The Outdoor Advertising Association of America proclaims that "digital advertising is one of the most dynamic and fastest growing areas in the outdoor advertising industry." They expect today's 800 digital billboards to mushroom to about 9,000 in just a decade.

The new digital displays work like giant TV screens, like what some call "Powerpoint on a pole." Rather than the static image of the past, a digital billboard flashes a different image every few seconds. The bright, rapidly-changing graphics light up the sky, demanding our attention, night and day.

Aside from the visual assault and the newest form of neighborhood blight, digital advertising has another less obvious downside. Just when every watt of power generated in the U.S. is becoming more precious, these billboards suck up a lot of juice.

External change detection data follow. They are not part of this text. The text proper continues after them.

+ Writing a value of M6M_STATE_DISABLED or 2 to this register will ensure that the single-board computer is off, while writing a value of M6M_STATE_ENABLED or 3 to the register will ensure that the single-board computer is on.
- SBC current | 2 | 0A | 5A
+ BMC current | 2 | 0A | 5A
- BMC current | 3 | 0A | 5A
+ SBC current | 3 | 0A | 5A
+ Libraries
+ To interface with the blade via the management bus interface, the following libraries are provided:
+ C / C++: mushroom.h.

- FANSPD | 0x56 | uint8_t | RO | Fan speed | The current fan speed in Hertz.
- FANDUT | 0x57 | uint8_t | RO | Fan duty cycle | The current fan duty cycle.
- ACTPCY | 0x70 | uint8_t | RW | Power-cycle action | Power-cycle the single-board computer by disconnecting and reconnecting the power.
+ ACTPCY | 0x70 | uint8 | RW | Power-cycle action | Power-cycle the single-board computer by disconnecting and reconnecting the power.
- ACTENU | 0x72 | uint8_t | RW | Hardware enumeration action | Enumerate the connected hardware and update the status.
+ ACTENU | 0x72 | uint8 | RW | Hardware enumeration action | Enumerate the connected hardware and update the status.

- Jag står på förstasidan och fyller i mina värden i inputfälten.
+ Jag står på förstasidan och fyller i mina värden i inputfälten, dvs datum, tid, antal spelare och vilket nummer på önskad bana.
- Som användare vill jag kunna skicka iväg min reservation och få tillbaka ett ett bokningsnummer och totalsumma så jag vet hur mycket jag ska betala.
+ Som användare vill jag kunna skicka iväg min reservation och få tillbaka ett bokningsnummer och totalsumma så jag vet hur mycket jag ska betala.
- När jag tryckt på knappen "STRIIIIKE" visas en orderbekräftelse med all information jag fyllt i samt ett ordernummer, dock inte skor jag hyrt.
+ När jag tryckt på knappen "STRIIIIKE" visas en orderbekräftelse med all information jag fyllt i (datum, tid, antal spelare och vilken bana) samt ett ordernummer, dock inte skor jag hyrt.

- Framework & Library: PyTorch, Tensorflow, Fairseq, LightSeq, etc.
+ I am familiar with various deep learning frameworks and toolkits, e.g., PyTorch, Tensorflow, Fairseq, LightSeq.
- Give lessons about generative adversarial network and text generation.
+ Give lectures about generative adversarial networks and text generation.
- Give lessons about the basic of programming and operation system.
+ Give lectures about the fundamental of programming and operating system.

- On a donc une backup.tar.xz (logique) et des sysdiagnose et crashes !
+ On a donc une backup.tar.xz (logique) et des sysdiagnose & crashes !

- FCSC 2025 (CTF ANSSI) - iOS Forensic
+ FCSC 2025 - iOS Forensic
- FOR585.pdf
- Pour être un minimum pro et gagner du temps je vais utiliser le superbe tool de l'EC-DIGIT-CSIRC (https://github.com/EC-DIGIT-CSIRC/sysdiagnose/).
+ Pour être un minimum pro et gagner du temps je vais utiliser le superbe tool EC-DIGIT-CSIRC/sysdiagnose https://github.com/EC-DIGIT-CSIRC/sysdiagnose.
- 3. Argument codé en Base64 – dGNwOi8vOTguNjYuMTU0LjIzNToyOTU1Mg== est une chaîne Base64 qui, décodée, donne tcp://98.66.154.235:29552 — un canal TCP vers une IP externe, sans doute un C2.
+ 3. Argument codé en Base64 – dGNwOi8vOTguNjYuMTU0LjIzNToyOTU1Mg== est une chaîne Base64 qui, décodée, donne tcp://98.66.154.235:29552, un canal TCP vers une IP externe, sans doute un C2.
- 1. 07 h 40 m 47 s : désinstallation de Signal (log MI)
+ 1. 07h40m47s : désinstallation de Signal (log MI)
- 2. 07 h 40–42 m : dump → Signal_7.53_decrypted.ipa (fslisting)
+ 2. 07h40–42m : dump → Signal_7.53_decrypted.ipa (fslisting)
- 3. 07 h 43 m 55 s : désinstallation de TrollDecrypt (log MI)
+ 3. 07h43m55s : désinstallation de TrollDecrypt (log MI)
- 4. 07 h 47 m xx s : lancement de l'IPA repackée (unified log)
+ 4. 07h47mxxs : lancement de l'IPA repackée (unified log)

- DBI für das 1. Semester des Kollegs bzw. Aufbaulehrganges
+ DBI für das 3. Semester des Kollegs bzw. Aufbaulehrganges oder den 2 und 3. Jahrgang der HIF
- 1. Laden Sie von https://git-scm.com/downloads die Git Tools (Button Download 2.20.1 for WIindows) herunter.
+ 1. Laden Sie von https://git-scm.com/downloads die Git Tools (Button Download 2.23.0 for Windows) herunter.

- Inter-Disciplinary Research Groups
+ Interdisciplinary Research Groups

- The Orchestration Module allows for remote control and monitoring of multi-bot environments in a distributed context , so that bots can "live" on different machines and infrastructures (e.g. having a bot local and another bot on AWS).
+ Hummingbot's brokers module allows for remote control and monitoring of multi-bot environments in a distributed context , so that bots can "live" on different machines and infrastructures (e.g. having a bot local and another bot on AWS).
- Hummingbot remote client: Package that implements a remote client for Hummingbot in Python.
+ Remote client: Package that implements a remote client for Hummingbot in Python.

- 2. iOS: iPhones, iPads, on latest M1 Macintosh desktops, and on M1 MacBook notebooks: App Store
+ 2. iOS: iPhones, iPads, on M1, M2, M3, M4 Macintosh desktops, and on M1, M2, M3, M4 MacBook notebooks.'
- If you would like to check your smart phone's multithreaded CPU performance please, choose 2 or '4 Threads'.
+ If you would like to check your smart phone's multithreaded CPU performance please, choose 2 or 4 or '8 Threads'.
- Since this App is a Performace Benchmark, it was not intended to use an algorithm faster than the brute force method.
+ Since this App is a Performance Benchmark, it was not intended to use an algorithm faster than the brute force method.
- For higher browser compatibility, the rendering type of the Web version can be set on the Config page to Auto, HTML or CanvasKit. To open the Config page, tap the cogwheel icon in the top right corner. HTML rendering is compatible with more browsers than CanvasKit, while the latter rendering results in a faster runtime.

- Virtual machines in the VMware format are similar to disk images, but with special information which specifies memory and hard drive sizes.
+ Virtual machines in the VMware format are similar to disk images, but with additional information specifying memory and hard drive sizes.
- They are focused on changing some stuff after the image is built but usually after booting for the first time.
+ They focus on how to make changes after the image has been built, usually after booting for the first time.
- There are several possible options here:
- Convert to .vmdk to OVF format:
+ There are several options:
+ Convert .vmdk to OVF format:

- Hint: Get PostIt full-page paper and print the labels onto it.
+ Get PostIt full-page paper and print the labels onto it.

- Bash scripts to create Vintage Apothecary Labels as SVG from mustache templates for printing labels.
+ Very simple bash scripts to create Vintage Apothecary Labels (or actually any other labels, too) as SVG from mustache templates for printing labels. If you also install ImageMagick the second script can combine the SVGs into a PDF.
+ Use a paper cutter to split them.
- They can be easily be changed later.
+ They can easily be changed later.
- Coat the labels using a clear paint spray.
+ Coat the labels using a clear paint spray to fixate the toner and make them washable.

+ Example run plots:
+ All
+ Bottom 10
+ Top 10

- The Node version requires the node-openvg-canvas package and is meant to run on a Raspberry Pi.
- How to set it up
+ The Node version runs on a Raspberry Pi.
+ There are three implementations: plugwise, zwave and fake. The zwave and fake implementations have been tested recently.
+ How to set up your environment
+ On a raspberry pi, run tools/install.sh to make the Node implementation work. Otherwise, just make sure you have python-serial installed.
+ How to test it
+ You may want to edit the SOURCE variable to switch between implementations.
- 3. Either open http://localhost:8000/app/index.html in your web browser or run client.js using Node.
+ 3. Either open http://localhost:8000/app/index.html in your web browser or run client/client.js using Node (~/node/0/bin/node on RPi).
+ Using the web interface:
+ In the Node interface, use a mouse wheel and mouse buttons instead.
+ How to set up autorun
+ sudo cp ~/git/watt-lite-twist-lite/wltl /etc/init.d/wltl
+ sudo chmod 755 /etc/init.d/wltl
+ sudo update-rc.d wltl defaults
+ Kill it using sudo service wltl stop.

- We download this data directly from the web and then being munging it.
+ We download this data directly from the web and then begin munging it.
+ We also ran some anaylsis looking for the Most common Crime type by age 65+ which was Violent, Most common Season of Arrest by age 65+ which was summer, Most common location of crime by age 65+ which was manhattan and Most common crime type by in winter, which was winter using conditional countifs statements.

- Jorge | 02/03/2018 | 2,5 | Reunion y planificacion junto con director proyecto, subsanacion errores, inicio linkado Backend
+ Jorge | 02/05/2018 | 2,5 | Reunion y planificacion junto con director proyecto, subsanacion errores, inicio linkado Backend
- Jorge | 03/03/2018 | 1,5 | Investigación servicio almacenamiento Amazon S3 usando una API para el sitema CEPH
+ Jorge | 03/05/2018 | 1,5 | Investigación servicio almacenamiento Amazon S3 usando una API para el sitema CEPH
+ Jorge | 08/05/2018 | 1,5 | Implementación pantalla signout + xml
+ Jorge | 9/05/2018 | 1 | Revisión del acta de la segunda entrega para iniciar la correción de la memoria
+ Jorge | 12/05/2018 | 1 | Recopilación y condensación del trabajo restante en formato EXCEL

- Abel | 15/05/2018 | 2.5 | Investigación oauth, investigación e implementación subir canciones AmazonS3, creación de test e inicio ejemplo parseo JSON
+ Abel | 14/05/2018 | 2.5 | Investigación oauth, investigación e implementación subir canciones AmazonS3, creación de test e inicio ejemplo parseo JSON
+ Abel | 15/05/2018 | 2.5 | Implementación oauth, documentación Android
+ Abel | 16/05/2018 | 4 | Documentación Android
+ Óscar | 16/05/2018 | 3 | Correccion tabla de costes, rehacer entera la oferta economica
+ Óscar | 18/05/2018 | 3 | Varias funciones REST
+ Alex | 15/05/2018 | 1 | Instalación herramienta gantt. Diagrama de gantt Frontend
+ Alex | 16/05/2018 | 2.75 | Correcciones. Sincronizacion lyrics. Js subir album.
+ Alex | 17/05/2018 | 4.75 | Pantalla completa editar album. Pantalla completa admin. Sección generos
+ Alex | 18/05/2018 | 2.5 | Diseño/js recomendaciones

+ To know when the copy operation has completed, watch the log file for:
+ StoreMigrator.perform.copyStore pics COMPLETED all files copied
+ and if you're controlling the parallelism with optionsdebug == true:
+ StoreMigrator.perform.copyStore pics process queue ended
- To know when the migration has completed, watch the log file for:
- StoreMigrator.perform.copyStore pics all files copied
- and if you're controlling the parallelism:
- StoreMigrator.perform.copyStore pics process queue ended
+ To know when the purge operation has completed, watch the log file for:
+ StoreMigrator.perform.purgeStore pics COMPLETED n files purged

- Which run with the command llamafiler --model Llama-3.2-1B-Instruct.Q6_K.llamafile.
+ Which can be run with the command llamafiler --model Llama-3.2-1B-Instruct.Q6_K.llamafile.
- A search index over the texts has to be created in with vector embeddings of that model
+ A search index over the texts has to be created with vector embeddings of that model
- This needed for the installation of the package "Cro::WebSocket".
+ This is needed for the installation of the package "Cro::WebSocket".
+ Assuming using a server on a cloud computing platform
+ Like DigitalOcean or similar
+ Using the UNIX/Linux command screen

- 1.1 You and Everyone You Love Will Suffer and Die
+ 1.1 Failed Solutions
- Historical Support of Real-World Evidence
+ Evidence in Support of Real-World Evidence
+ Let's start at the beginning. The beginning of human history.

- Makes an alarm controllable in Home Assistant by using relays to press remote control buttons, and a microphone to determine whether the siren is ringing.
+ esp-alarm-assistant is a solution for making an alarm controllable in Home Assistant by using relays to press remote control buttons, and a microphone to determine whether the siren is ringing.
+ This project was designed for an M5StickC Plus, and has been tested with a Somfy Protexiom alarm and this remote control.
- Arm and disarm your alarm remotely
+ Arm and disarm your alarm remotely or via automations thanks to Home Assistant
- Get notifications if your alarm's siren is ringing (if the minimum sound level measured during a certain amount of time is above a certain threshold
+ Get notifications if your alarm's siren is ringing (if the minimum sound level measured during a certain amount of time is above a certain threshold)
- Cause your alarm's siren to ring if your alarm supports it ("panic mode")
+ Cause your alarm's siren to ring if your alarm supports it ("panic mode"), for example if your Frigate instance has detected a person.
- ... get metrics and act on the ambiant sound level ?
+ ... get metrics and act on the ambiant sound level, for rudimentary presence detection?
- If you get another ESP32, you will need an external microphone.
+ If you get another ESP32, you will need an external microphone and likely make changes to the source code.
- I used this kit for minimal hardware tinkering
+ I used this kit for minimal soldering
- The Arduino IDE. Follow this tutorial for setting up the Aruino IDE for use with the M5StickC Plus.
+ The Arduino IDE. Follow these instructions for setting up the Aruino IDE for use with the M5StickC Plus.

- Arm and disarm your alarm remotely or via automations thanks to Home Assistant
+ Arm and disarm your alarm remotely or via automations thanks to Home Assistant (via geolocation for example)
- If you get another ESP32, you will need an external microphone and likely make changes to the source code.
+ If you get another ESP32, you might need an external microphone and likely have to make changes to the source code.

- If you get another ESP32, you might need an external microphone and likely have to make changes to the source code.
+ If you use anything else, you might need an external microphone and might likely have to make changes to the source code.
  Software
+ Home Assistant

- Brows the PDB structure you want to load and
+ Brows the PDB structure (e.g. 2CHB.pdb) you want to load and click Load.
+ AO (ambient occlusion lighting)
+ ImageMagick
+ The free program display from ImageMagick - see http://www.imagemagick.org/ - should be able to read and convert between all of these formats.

According to the U.S. Green Building Council in Texas, one full-sized (14 x 48 foot) digital billboard uses as much electricity as 13 average homes.

I understand why Wyatt and the business community might want to see such signs. While a single digital billboard is expensive to install - perhaps costing $500,000 - and to run, advertising companies make a lot of money on each installation. Unlike a traditional sign, people like Wyatt can sell space to multiple advertisers, rotating through five ads per minute.

Placing an ad within the rotating electronic loop is much cheaper than the long-term lease of an old style billboard. Since ads can be custom designed for a particular time slot, a restaurant can hype a lunch special during the morning, and make a pitch tailored toward dinner service later on.

The billboard company gets increased profits. Potential advertisers get more flexibility and better pricing. It is the broader community which gets stuck with all the hidden costs - and few benefits. The community gets visual clutter, especially at night, along with the incessant distraction of rapidly changing messages.

We're told by the president, Congress and Al Gore of all the things we can do as individuals to reduce our carbon footprint - change our light bulbs, drive less, turn down the heat. Families and businesses are finding good reason to increase their energy efficiency, while political initiatives seek to improve fuel economy standards for cars and place restrictions on new power plants. What we fail to hear often, though, is a critique of broad social trends, where "progress" is leading to dramatically increased energy waste. Digital billboards are only the most glaring example of an inappropriate new technology that, by design, increases the use of electricity.

Bright Las Vegas type of signs in small town Ceres is a bad idea.